Nasogastric tube (NG tube) factsheet


A nasogastric (NG) tube is a thin, flexible tube that inserted through your child’s nose, down their throat and into their stomach. The NG tube can carry fluids, formula, and medicine directly to the stomach to help your child if they:

  • cannot swallow their food or medication properly
  • are unable to suck or swallow
  • are dehydrated, for example from vomiting or diarrhoea
  • are not getting enough nutrition from eating.

 Care of the device

Your child’s NG tube needs to be taken care of properly to make sure it works well, lasts as long as it needs to and does not need to be replaced too early.

Inserting the NG tube

The NG tube is inserted by a doctor or nurse. They will place the tube into one nostril and gently slide it down the back of the throat and down into the stomach.

Inserting an NG tube should not be painful, but child will probably feel uncomfortable. Your child’s treatment team can give mild pain relief or anaesthetic to try make it more comfortable.

The best way to make your child feel comfortable is to stay with them if possible and give them lots of reassurance and support.

Checking the position of the NG tube

Before anything is given through the NG tube, you or your child’s treatment team will need to make sure the tip of the tube is sitting in the stomach.

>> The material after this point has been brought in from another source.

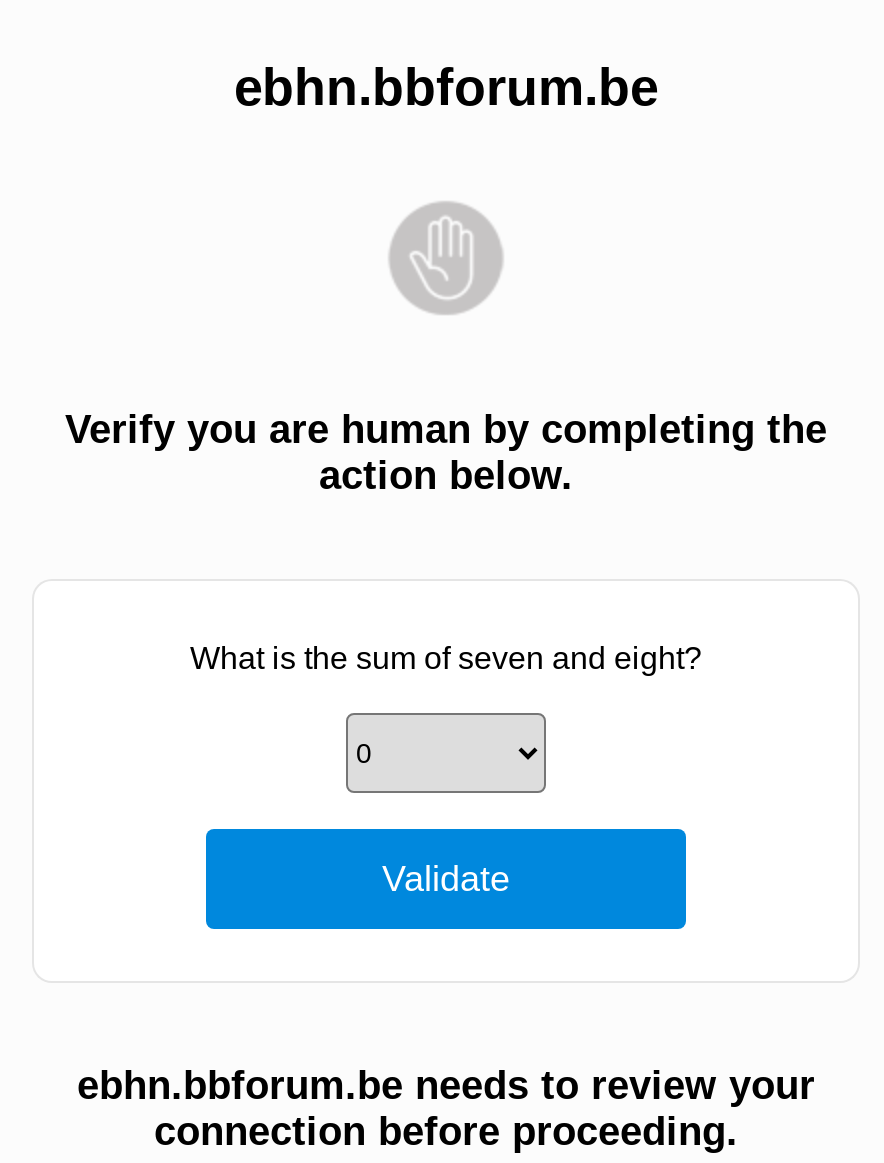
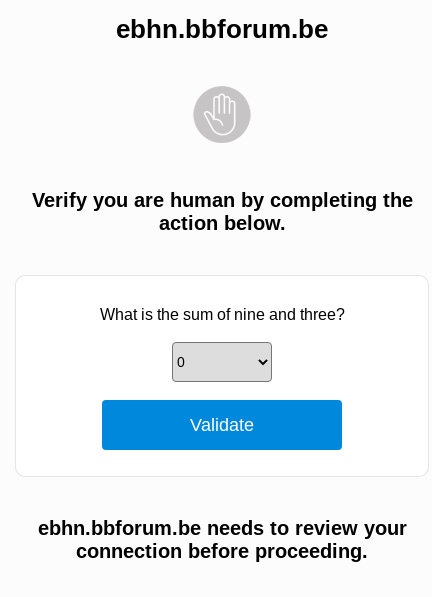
- What is the sum of seven and eight?
+ What is the sum of nine and three?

Checking the position is done by removing some fluid from the stomach from the tube, using a syringe. A paper strip called litmus paper, or a pH indicator strip is used to test the sample of fluid. The paper will change colour to tell you whether the tube is sitting properly.

It can be tricky to learn how to do this, so your child’s treatment team will teach you how to do this and answer any questions you might have.

The position of the NG tube needs to be checked every time fluid, formula or medication is given. Do not put anything down the NG tube if you are not sure or cannot check the position. Speak to your child’s treatment team if you have any questions or concerns about checking the position.

Flushing the NG tube

Flushing is when clean water is slowly pushed through the tube to make sure it does not get blocked. You should flush the NG tube after every feed and after giving medication. If feeding and medications are given less frequently, you should flush the tube at least every 4 hours.

Your child’s NG tube will need to be flushed even if they are being fed using a pump. You will need to put the pump on hold and disconnect the NG tube before flushing.

Your child’s treatment team will let you know how much water to use based on your child’s age.


Tube blockage

If your child’s NG tube becomes blocked, you should:

  1. check that the NG tube is not kinked or bent
  2. try using a smaller syringe to flush
  3. try a gentle push pull movement on the syringe for several minutes to see if you can move the blockage
  4. let your child’s treatment team know as soon as possible.

Remember to flush the NG tube regularly to prevent blockage.

You can also prevent NG tube blockage by:

  • closely follow instructions about amount and timing of water flushing
  • requesting that any medications given in liquid form are safe to go down the NG tube
  • not mixing medications with formula unless you have been told to by your child’s treatment team.

Replacing the NG tube

Your child’s treatment team should let you know how long the tube can stay in before it needs to be replaced. Some NG tubes can stay in for up to 3 months, others may need to be changed sooner.

If your child’s NG tube comes out, you should only reinsert it if you have been properly trained by your child’s treatment team.

There is a risk that the tube will go into the lungs instead of the stomach if it is not inserted properly.

If you have not been trained, speak to your child’s treatment team.

Skincare and the NG tube

The NG tube can irritate the skin around your child’s nose and mouth.

Good skin care will help to stop inflammation and irritation and involves:

  • keeping the skin around the NG tube clean by using warm water and a washcloth
  • removing any crusts or fluid from around the nose
  • using adhesive remover when changing the tape that holds the tube in place
  • making sure skin is clean and dry before applying new tape.

If you notice redness or irritation on one side of your child’s face, you can try putting the NG tube in the other nostril to give the skin some time to heal.

When to see your doctor

Contact your child’s doctor as soon as possible if you notice:

  • there is redness and swelling around both nostrils
  • the tube is blocked, and you can’t unblock it
  • the tube has fallen out and you are unable to replace it
  • the tube needs replacing.

If you are unable to contact child’s doctor and are concerned about the NG tube, you can go to your nearest emergency department for help.

Last updated Monday 11th March 2024


This factsheet is provided for general information only. It does not constitute health advice and should not be used to diagnose or treat any health condition.

Please consult with your doctor or other health professional to make sure this information is right for you and/or your child.

The Sydney Children’s Hospitals Network does not accept responsibility for inaccuracies or omissions, the interpretation of the information, or for success or appropriateness of any treatment described in the factsheet.